Discussion in 'Journalism topics only' started by Fenian_Bastard, Apr 25, 2007.

  1. RokSki

    RokSki New Member

    F'ing NY Times, playing 'cover our @ss':

    http://news.yahoo.com/s/huffpost/20070425/cm_huffpost/046798&printer=1;_ylt=Al_81ZXf.vWFLSyNALnCfRce6sgF
     
  2. Irony being elusive, Chris goes for erudition. Let's unpack, shall we?
    I don't recall ever saying things would be better now. I don't know that they will. History tells me that people like Russert don't learn. The NYT has yet to fully acknowledge its role and, as Rok has pointed out, is still covering its own keister. But, no matter.
    The Einstein quote doesn't apply if people aren't doing the same things. And they're not.
    I thought the case for this war was primarily bullshit and wishful thinking at the time. I thought that because I read the KR guys, and Pincus, and listened to the BBC, and to el Baradei, and Blix, and I remembered the PNAC letter to Clinton, and because I followed the various neocon publications and speeches over the past 16 years, and knew that there were a lot of people who were slavering for a war in Iraq long before 9/11. So when the NYT and the WaPo, and Russert, and Beinart kept making the case, I was skeptical. That hasn't changed simply because the people I listened to happened to be more right than the cheerleaders like Frum and Victor Davis Chickenhawk, or enablers like Timmy and Peter.
    Now, there's some increased skepticism and oversight, some of it coming from the mainstream media, but almost none of it coming from the people who looked like jackasses in the Moyers show. I don't have any illusions that we're entering generally an age of brave journalism. And, anyway, the show was about bad journalism in 2002-2003 that enabled a criminally stupid war.
    On the other hand, you dazzled Boom. That's something, I guess.
     
  3. Simon_Cowbell

    Simon_Cowbell Active Member

    Why would anyone pass a memo with THAT false story.

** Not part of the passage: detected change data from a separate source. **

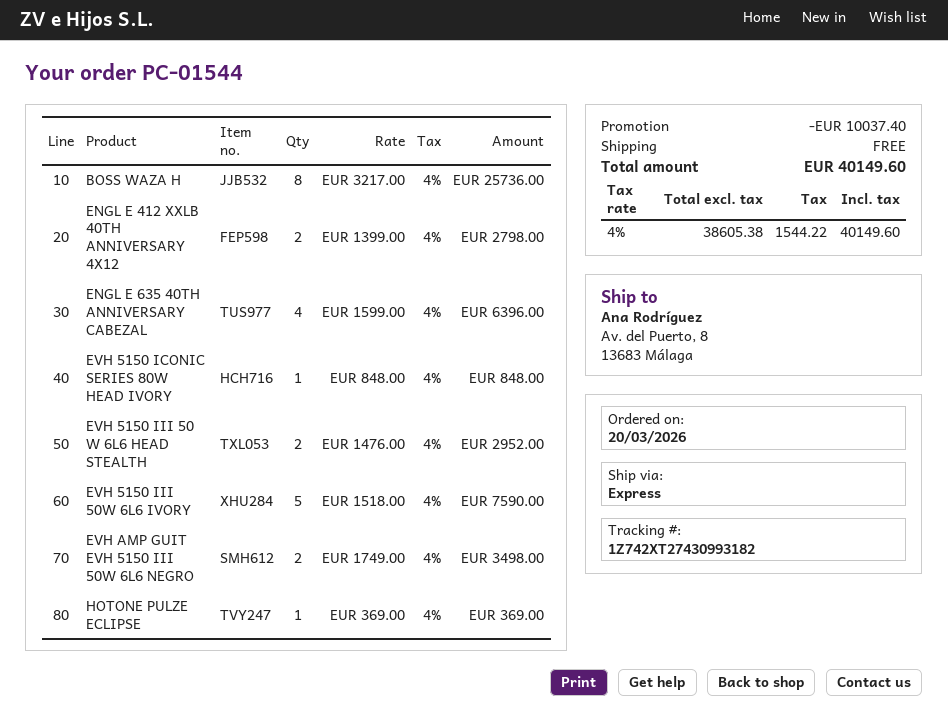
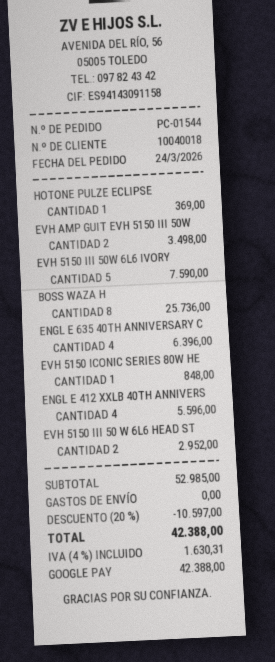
order date: 2026-03-20 -> 2026-03-24
ENGL E 412 XXLB 40TH ANNIVERSARY 4X12: 2 for 2798.00 -> 4 for 5596.00
discount: 10037.40 -> 10597.00
tax: 4% = 1544.22 -> 4% = 1630.31
total: 40149.60 -> 42388.00

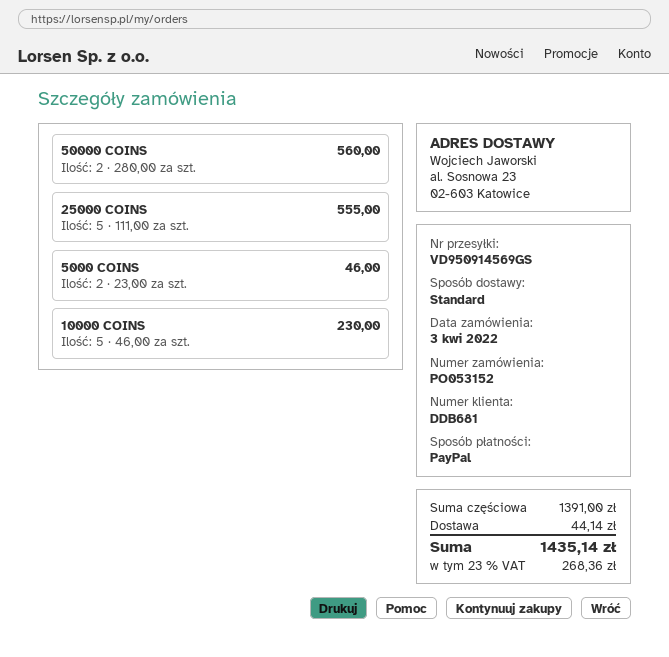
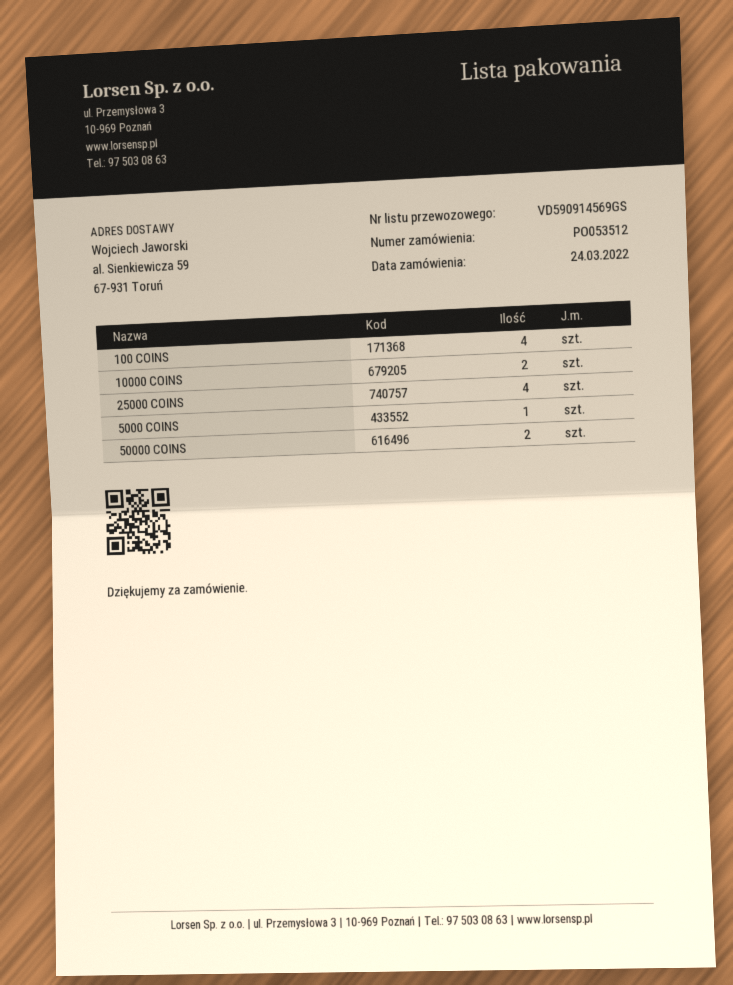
order number: PO053152 -> PO053512
order date: 2022-04-03 -> 2022-03-24
tracking number: VD950914569GS -> VD590914569GS
ship to: al. Sosnowa 23, 02-603 Katowice -> al. Sienkiewicza 59, 67-931 Toruń
25000 COINS: 5 -> 4
5000 COINS: 2 -> 1
10000 COINS: 5 -> 2
100 COINS: none -> 4

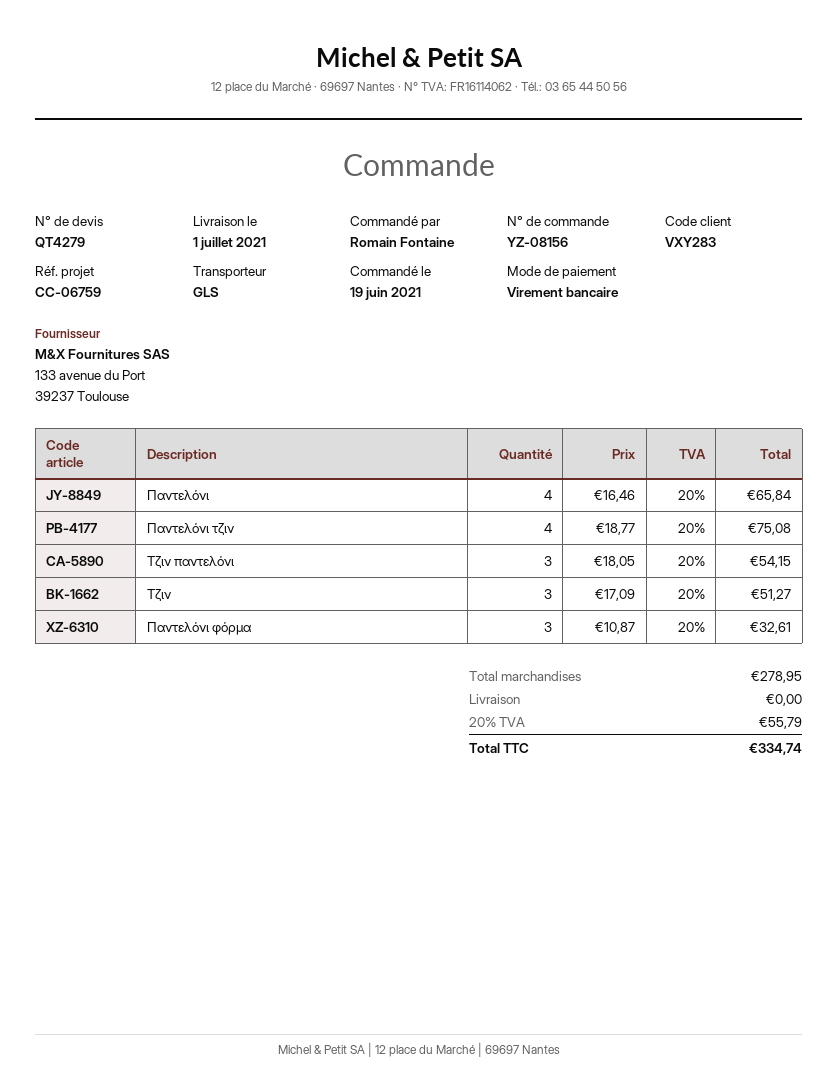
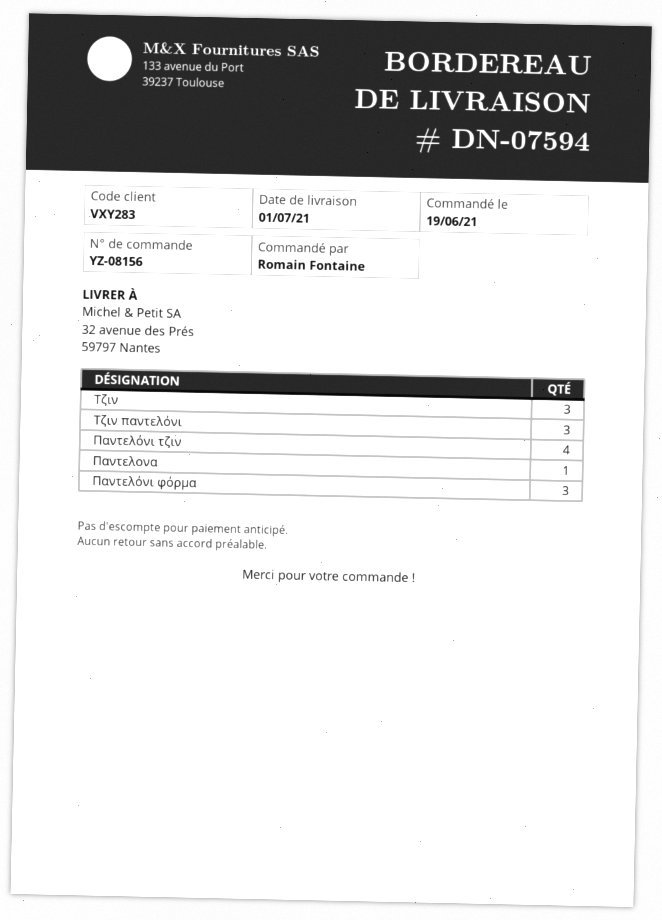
Παντελόνι: 4 -> none
Παντελονα: none -> 1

    If he, in fact, did have bad ratings, you don't need to make up a story to shitcan someone.
     
  4. JayFarrar

    JayFarrar Well-Known Member

    I thought the conventional wisdom on Donahue at the time was that he had trouble booking because no one wanted to look unpatriotic by appearing on his show.
     
  5. He didn't get great ratings because nobody on MSNBC ever has.
    He got let go because he was the antiwar guy who didn't get great ratings.
     
  6. Ben_Hecht

    Ben_Hecht Active Member

    Ski: As I've repeatedly referenced, much of NYT's public attitude goes back to Bill Keller's lengthy mental romance with Wolfowitz. They've regained a measure of control of the stick since the Scooter show, and Katrina, but the horse long ago left the barn, in terms of the big picture.
     
  7. But Fenian - you are the Wiley Coyote super genius of sports journalists. Of course you could never be fooled.

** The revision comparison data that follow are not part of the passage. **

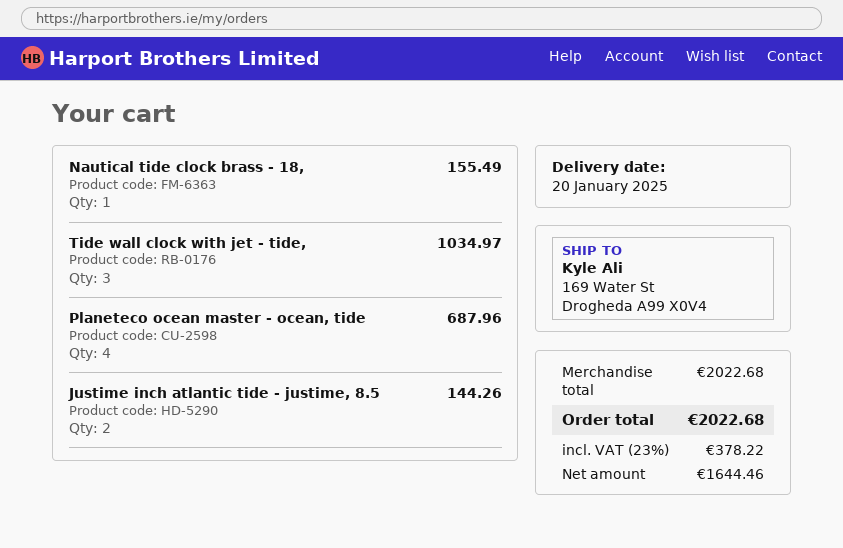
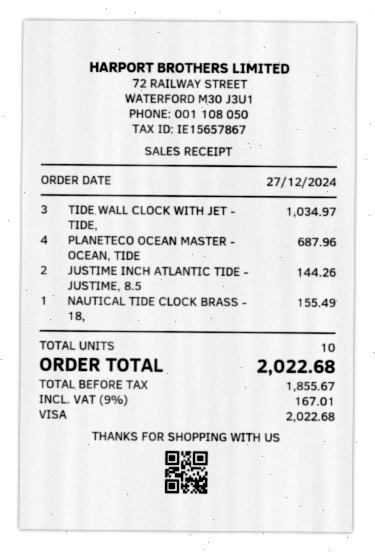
net: 1644.46 -> 1855.67
tax: 23% = 378.22 -> 9% = 167.01

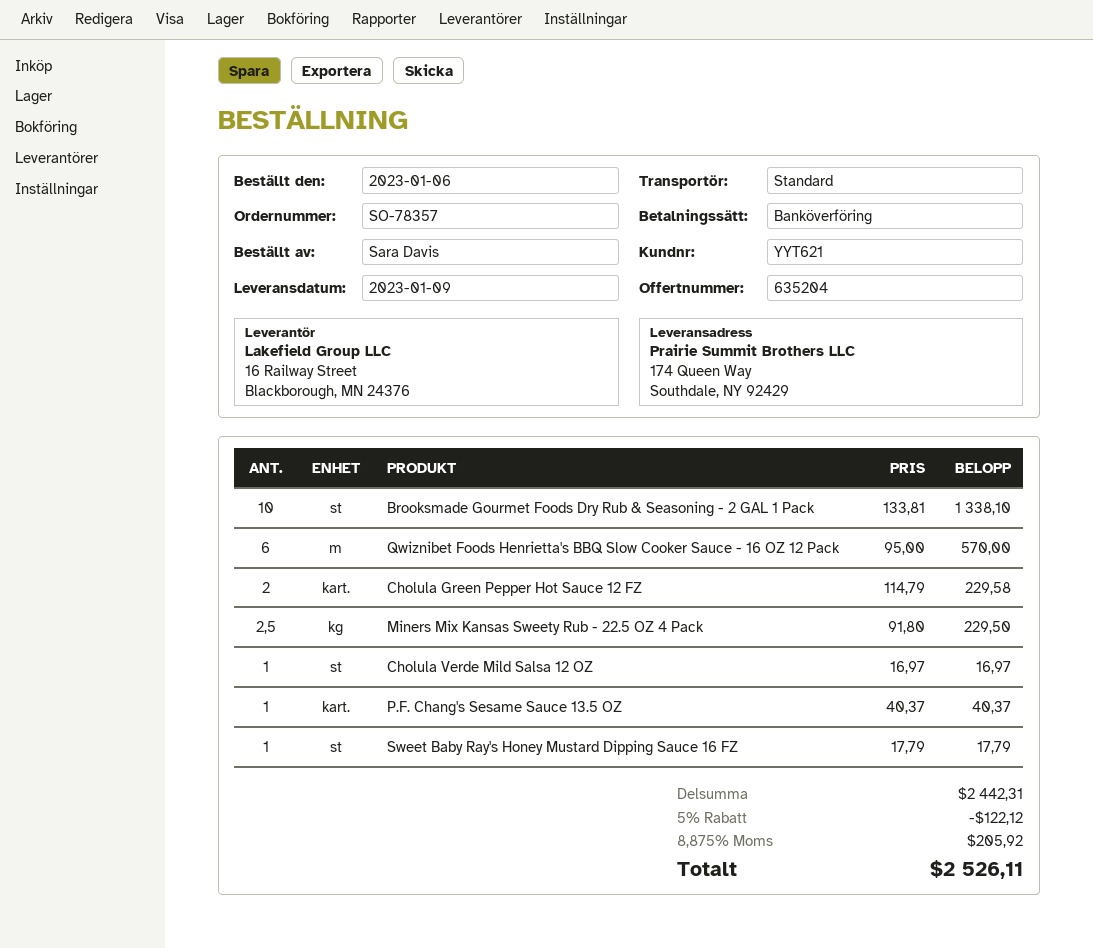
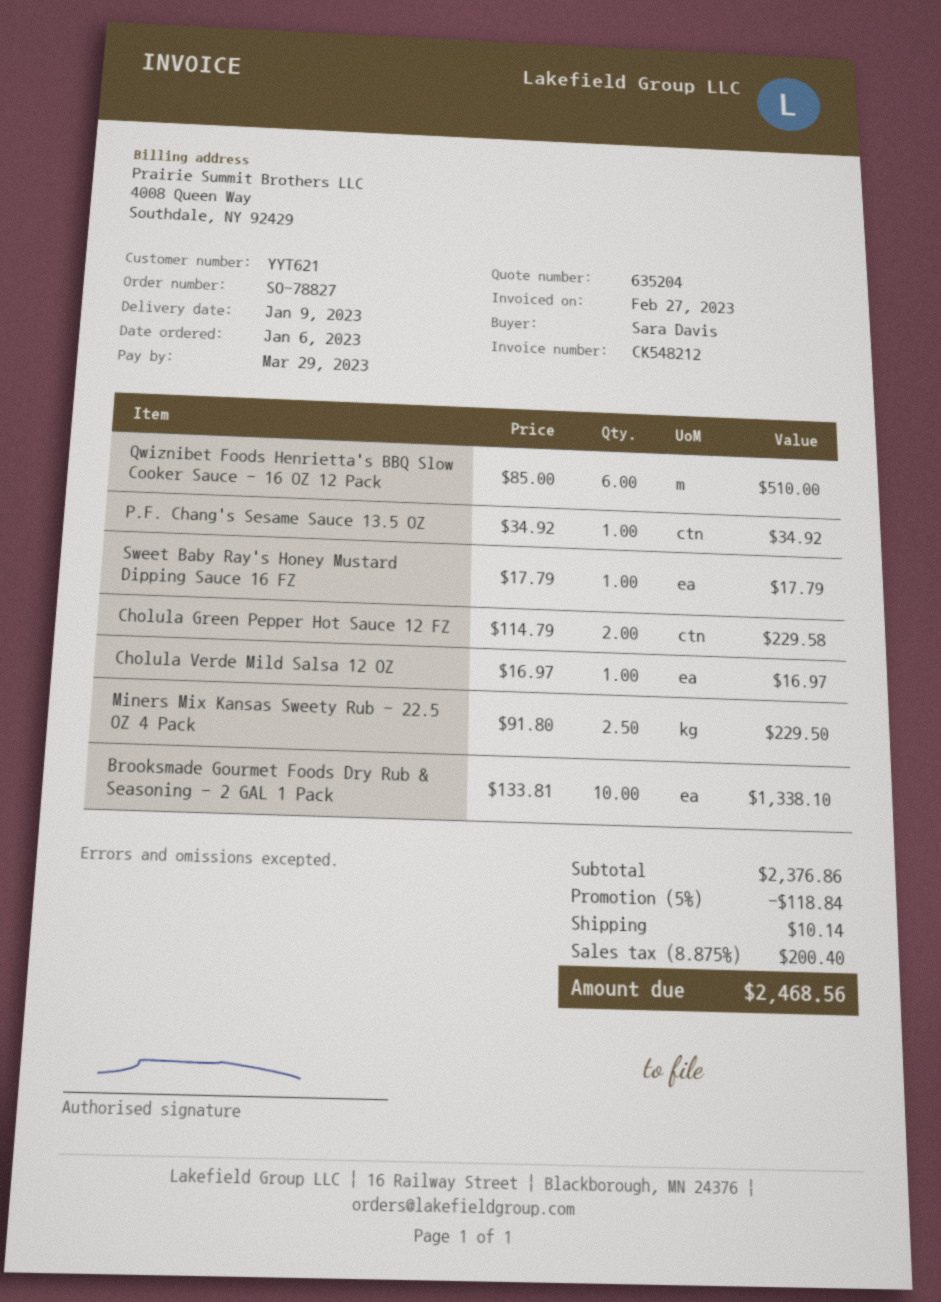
order number: SO-78357 -> SO-78827
Qwiznibet Foods Henrietta's BBQ Slow Cooker Sauce - 16 OZ 12 Pack: 6 x 95.00 = 570.00 -> 6 x 85.00 = 510.00
P.F. Chang's Sesame Sauce 13.5 OZ: 1 x 40.37 = 40.37 -> 1 x 34.92 = 34.92
subtotal: 2442.31 -> 2376.86
discount: 5% = 122.12 -> 5% = 118.84
shipping: none -> 10.14
tax: 8.875% = 205.92 -> 8.875% = 200.40
total: 2526.11 -> 2468.56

    The question, however, remains - how was it that the vast majority of media outlets and reporters were so easily or willfully hoodwinked? And if they were so easily fooled before - what makes anyone think they won't be fooled again? Why would anyone give credence to anything the NYT (and by extension - the Boston Globe), WaPo or any of the media mentioned in the Moyers show a further benefit of the doubt? Take a couple of mea cupla's and trust me in the morning? Is that the prescription here?
     
  8. Back to irony.
    Still bad at it.
    A lot of people -- most of the chickenhawk war cheerleaders to whom you plighted your troth, for example - believed their own bullshit. A lot of people chose to believe what was spoonfed to them by the people who believed their own bullshit. A lot of people trusted their government -- a very bad move with the people running the government now, as we all have learned to our horror. And a lot of people were lazy courtiers to power. How they got fooled was amply documented in the Moyers special.
    How can we trust them now? Well, I can see if you're invested in the childlike notion of a monolithic MSM that moves with one mind that this might sound at first like a question of original insight. However, for those of us who don't share this delightfully juvenile idea, the answer is I don't trust the people described above. I don't trust Michael Gordon and/or Judy Miller, for example, or Russert, or Beinart, on this issue. Critical thinking is important these days.
     
  9. JackS

    JackS Member

    You're probably right. I was simply giving Moyers the benefit of the doubt that the memo existed in my initial post that you cite above.

    The material in my subsequent posts lead me to believe the existence of that memo ranks right up there with Santa Claus and the tooth fairy. A no-name blog first reported it; a few sucker mainstream sources picked up on it; NBC denied it (saying his canning was due to ratings); and Donahue admits he never saw it.

    That's some pretty shi**y evidence, right there.
     
  10. JackS

    JackS Member

     
  11. Jack --
    You can't argue on the face of it that his antiwar posture didn't have something to do with it, especially given the direction MSNBC went in the aftermath.
     
  12. JackS

    JackS Member

    The *most* I will admit is that his antiwar stance didn't help him (mainly because it hurt him in the ratings). But the guy was dead meat regardless. He's lucky he even lasted seven months. When they moved him to the live studio audience in NYC after four months, desperation had long set in. The big investment was expected to pay off quickly, and it didn't even come close.